*Exercise prompt*. Give back only the lines in the records below from the one with "subtotal: 2366.79 -> 2576.77" to the one with "total: 803.85 -> 722.79", both inclusive, word for word.

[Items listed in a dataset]
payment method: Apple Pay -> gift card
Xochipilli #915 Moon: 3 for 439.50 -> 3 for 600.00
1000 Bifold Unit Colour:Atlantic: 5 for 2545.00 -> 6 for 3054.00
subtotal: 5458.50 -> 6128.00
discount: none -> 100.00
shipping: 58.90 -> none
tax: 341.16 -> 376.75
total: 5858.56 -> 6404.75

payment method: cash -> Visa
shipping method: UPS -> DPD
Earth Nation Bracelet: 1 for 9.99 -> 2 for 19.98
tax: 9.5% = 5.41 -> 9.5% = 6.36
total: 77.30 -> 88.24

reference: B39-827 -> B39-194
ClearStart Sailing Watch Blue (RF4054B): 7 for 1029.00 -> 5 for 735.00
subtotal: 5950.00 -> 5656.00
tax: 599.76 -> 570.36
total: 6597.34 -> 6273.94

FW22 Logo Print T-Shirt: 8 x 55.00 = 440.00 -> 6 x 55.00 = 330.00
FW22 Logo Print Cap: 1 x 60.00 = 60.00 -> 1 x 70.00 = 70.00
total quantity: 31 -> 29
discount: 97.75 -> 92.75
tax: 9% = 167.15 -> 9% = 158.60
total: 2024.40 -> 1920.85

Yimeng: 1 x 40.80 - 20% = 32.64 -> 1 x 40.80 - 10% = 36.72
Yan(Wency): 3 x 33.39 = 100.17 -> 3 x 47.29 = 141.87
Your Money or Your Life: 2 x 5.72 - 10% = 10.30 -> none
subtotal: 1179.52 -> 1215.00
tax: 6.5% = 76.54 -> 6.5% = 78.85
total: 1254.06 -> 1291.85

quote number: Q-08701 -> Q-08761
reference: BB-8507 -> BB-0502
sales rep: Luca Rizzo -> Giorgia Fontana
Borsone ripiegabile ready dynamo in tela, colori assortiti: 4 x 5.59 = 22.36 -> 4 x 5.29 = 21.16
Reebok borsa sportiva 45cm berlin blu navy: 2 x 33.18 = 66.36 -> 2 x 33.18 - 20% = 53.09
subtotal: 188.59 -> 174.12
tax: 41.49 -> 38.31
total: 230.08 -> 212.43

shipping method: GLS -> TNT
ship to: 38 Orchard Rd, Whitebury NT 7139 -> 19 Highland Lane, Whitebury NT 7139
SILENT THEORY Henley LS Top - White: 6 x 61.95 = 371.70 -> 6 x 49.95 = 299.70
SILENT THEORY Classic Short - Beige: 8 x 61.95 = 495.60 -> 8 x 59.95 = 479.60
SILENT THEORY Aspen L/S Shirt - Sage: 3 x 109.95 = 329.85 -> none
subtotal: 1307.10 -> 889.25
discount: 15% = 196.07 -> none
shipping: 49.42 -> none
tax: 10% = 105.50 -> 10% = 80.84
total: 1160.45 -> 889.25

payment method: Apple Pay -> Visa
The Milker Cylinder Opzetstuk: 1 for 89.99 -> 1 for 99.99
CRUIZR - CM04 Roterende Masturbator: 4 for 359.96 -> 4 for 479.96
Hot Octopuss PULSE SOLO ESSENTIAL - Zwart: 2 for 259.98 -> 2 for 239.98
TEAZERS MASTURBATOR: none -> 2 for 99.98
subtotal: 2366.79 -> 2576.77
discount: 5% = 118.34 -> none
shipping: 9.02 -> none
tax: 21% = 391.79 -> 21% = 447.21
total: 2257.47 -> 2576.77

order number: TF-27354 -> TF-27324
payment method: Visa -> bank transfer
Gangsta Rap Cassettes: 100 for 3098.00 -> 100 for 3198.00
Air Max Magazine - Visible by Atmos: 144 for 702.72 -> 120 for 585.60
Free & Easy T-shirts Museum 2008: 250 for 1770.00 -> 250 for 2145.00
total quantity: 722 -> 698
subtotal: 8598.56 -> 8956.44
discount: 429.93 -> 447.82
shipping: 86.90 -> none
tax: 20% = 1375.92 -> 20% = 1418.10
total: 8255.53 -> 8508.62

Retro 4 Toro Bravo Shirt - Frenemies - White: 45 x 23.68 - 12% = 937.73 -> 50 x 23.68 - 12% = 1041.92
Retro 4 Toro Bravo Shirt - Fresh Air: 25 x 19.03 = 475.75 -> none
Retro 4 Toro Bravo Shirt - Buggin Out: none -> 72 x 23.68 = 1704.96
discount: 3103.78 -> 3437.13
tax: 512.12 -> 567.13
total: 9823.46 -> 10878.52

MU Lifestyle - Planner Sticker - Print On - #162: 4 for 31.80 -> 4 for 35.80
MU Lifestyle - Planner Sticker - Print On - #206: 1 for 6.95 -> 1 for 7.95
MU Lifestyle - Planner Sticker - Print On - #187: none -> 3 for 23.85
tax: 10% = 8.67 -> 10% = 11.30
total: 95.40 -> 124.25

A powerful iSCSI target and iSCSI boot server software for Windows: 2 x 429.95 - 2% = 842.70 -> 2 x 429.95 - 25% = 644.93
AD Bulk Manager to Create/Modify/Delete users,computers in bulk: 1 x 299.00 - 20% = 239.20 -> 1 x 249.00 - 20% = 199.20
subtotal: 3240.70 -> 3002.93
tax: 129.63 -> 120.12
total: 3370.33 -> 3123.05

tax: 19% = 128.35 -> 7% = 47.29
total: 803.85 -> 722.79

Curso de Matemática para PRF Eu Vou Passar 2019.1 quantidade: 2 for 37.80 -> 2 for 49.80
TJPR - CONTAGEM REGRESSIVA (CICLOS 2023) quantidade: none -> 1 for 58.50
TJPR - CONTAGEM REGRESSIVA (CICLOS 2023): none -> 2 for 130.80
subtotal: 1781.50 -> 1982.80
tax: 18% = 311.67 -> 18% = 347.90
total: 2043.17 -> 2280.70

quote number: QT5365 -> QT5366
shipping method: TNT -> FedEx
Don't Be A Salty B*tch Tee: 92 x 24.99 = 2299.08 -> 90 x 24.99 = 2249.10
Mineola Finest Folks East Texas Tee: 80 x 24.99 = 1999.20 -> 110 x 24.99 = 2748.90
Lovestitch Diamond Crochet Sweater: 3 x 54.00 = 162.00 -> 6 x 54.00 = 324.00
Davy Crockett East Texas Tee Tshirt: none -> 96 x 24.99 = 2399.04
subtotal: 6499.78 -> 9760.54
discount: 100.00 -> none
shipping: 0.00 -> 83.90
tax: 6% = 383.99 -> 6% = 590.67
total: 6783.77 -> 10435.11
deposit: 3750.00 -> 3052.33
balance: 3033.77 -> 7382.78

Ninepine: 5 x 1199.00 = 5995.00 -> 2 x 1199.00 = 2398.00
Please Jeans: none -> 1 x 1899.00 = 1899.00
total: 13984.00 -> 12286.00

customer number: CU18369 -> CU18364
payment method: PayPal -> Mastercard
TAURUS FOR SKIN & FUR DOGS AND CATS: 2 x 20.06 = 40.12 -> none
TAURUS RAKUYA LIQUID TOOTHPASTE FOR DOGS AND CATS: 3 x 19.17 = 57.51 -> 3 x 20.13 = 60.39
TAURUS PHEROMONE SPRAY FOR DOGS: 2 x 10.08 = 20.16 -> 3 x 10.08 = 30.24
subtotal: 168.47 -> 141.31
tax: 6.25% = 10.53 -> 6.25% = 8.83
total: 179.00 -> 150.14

*Answer box*.
subtotal: 2366.79 -> 2576.77
discount: 5% = 118.34 -> none
shipping: 9.02 -> none
tax: 21% = 391.79 -> 21% = 447.21
total: 2257.47 -> 2576.77

order number: TF-27354 -> TF-27324
payment method: Visa -> bank transfer
Gangsta Rap Cassettes: 100 for 3098.00 -> 100 for 3198.00
Air Max Magazine - Visible by Atmos: 144 for 702.72 -> 120 for 585.60
Free & Easy T-shirts Museum 2008: 250 for 1770.00 -> 250 for 2145.00
total quantity: 722 -> 698
subtotal: 8598.56 -> 8956.44
discount: 429.93 -> 447.82
shipping: 86.90 -> none
tax: 20% = 1375.92 -> 20% = 1418.10
total: 8255.53 -> 8508.62

Retro 4 Toro Bravo Shirt - Frenemies - White: 45 x 23.68 - 12% = 937.73 -> 50 x 23.68 - 12% = 1041.92
Retro 4 Toro Bravo Shirt - Fresh Air: 25 x 19.03 = 475.75 -> none
Retro 4 Toro Bravo Shirt - Buggin Out: none -> 72 x 23.68 = 1704.96
discount: 3103.78 -> 3437.13
tax: 512.12 -> 567.13
total: 9823.46 -> 10878.52

MU Lifestyle - Planner Sticker - Print On - #162: 4 for 31.80 -> 4 for 35.80
MU Lifestyle - Planner Sticker - Print On - #206: 1 for 6.95 -> 1 for 7.95
MU Lifestyle - Planner Sticker - Print On - #187: none -> 3 for 23.85
tax: 10% = 8.67 -> 10% = 11.30
total: 95.40 -> 124.25

A powerful iSCSI target and iSCSI boot server software for Windows: 2 x 429.95 - 2% = 842.70 -> 2 x 429.95 - 25% = 644.93
AD Bulk Manager to Create/Modify/Delete users,computers in bulk: 1 x 299.00 - 20% = 239.20 -> 1 x 249.00 - 20% = 199.20
subtotal: 3240.70 -> 3002.93
tax: 129.63 -> 120.12
total: 3370.33 -> 3123.05

tax: 19% = 128.35 -> 7% = 47.29
total: 803.85 -> 722.79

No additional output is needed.